Exercise brief: Write every record out again exactly, and keep images out of it.

[Front-end code change data]
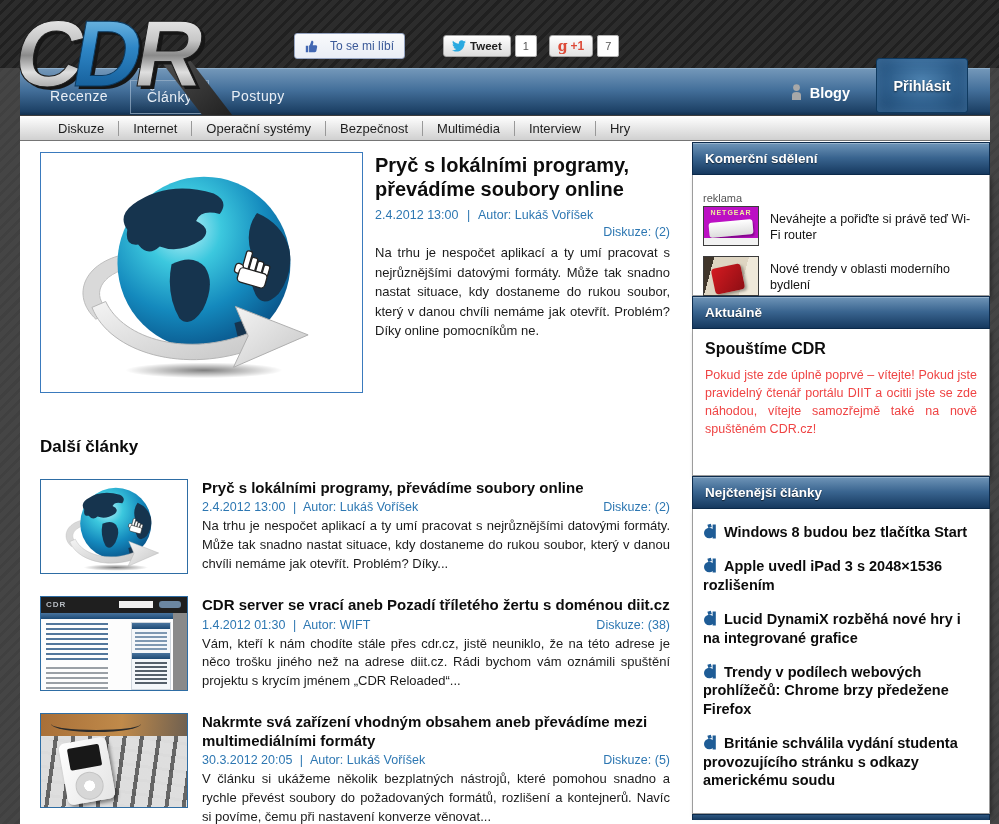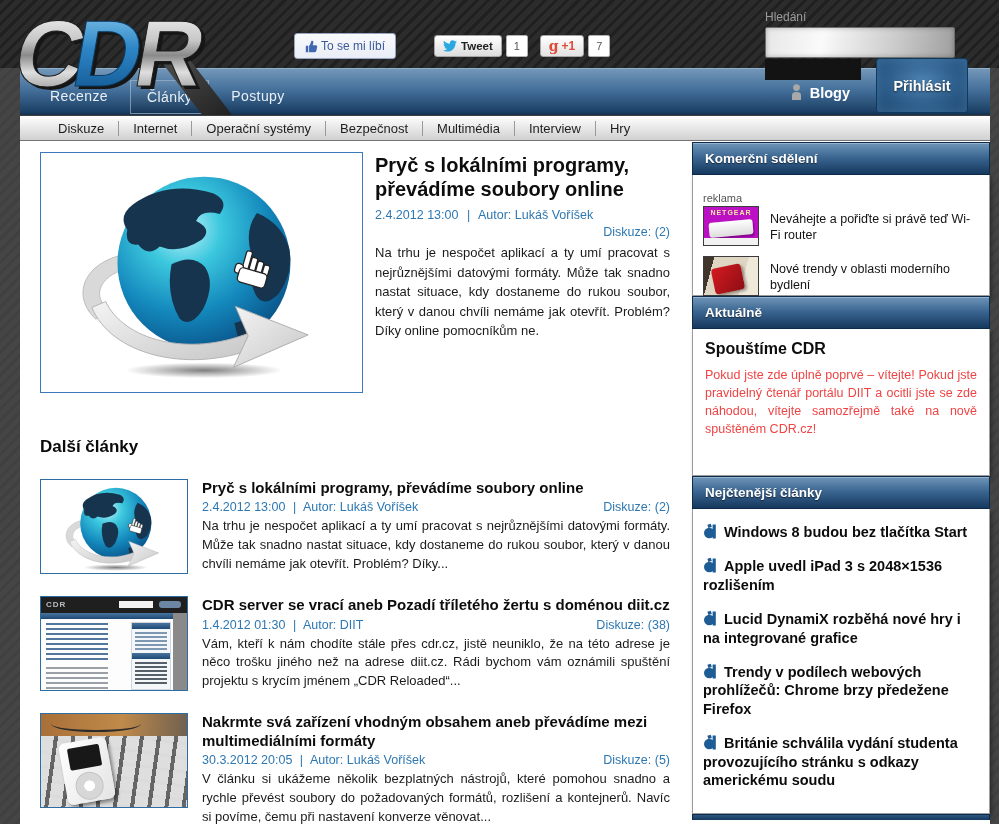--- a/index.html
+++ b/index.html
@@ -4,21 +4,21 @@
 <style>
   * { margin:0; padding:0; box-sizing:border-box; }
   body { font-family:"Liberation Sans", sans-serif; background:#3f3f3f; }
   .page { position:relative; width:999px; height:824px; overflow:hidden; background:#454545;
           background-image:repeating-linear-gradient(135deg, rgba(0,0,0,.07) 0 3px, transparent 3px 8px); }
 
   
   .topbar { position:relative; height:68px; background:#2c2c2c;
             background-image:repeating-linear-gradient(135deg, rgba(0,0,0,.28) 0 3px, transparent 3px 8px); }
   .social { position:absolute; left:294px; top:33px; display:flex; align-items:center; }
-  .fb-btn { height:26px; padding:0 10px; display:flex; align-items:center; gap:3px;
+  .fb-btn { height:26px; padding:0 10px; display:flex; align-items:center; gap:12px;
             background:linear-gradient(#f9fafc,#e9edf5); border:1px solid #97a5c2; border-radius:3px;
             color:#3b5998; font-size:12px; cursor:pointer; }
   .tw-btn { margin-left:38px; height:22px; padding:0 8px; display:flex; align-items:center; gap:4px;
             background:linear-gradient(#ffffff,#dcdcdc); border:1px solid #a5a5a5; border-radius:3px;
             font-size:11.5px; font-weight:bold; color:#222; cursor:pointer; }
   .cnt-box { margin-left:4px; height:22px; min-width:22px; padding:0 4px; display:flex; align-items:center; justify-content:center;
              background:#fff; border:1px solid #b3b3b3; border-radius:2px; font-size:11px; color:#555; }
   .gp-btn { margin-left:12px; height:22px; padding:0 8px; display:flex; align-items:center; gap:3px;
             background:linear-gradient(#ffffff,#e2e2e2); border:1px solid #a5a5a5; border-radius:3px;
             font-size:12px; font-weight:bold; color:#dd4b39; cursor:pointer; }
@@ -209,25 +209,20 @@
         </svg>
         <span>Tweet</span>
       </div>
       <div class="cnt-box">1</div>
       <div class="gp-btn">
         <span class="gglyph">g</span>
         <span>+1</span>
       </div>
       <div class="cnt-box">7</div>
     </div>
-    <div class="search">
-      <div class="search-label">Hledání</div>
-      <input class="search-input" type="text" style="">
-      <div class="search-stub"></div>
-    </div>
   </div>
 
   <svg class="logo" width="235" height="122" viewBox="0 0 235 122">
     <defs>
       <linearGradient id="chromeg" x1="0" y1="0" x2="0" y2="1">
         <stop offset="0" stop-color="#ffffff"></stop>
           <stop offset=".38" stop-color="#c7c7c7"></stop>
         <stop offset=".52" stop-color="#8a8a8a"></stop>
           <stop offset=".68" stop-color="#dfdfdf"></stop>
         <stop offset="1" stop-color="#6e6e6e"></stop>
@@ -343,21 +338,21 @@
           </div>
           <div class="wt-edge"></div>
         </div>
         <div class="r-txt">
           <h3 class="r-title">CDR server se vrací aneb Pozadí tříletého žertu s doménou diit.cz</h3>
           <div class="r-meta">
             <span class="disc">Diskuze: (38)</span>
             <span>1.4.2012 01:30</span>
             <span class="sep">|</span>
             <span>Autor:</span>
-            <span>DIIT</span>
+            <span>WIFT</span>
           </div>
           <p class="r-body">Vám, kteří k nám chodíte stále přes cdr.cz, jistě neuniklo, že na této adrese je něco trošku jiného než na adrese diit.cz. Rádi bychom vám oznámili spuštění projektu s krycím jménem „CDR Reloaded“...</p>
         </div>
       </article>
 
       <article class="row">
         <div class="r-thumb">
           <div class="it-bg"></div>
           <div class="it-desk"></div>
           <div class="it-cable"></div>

Result:
--- a/index.html
+++ b/index.html
@@ -4,21 +4,21 @@
 <style>
   * { margin:0; padding:0; box-sizing:border-box; }
   body { font-family:"Liberation Sans", sans-serif; background:#3f3f3f; }
   .page { position:relative; width:999px; height:824px; overflow:hidden; background:#454545;
           background-image:repeating-linear-gradient(135deg, rgba(0,0,0,.07) 0 3px, transparent 3px 8px); }
 
   
   .topbar { position:relative; height:68px; background:#2c2c2c;
             background-image:repeating-linear-gradient(135deg, rgba(0,0,0,.28) 0 3px, transparent 3px 8px); }
   .social { position:absolute; left:294px; top:33px; display:flex; align-items:center; }
-  .fb-btn { height:26px; padding:0 10px; display:flex; align-items:center; gap:3px;
+  .fb-btn { height:26px; padding:0 10px; display:flex; align-items:center; gap:12px;
             background:linear-gradient(#f9fafc,#e9edf5); border:1px solid #97a5c2; border-radius:3px;
             color:#3b5998; font-size:12px; cursor:pointer; }
   .tw-btn { margin-left:38px; height:22px; padding:0 8px; display:flex; align-items:center; gap:4px;
             background:linear-gradient(#ffffff,#dcdcdc); border:1px solid #a5a5a5; border-radius:3px;
             font-size:11.5px; font-weight:bold; color:#222; cursor:pointer; }
   .cnt-box { margin-left:4px; height:22px; min-width:22px; padding:0 4px; display:flex; align-items:center; justify-content:center;
              background:#fff; border:1px solid #b3b3b3; border-radius:2px; font-size:11px; color:#555; }
   .gp-btn { margin-left:12px; height:22px; padding:0 8px; display:flex; align-items:center; gap:3px;
             background:linear-gradient(#ffffff,#e2e2e2); border:1px solid #a5a5a5; border-radius:3px;
             font-size:12px; font-weight:bold; color:#dd4b39; cursor:pointer; }
@@ -209,25 +209,20 @@
         </svg>
         <span>Tweet</span>
       </div>
       <div class="cnt-box">1</div>
       <div class="gp-btn">
         <span class="gglyph">g</span>
         <span>+1</span>
       </div>
       <div class="cnt-box">7</div>
     </div>
-    <div class="search">
-      <div class="search-label">Hledání</div>
-      <input class="search-input" type="text" style="">
-      <div class="search-stub"></div>
-    </div>
   </div>
 
   <svg class="logo" width="235" height="122" viewBox="0 0 235 122">
     <defs>
       <linearGradient id="chromeg" x1="0" y1="0" x2="0" y2="1">
         <stop offset="0" stop-color="#ffffff"></stop>
           <stop offset=".38" stop-color="#c7c7c7"></stop>
         <stop offset=".52" stop-color="#8a8a8a"></stop>
           <stop offset=".68" stop-color="#dfdfdf"></stop>
         <stop offset="1" stop-color="#6e6e6e"></stop>
@@ -343,21 +338,21 @@
           </div>
           <div class="wt-edge"></div>
         </div>
         <div class="r-txt">
           <h3 class="r-title">CDR server se vrací aneb Pozadí tříletého žertu s doménou diit.cz</h3>
           <div class="r-meta">
             <span class="disc">Diskuze: (38)</span>
             <span>1.4.2012 01:30</span>
             <span class="sep">|</span>
             <span>Autor:</span>
-            <span>DIIT</span>
+            <span>WIFT</span>
           </div>
           <p class="r-body">Vám, kteří k nám chodíte stále přes cdr.cz, jistě neuniklo, že na této adrese je něco trošku jiného než na adrese diit.cz. Rádi bychom vám oznámili spuštění projektu s krycím jménem „CDR Reloaded“...</p>
         </div>
       </article>
 
       <article class="row">
         <div class="r-thumb">
           <div class="it-bg"></div>
           <div class="it-desk"></div>
           <div class="it-cable"></div>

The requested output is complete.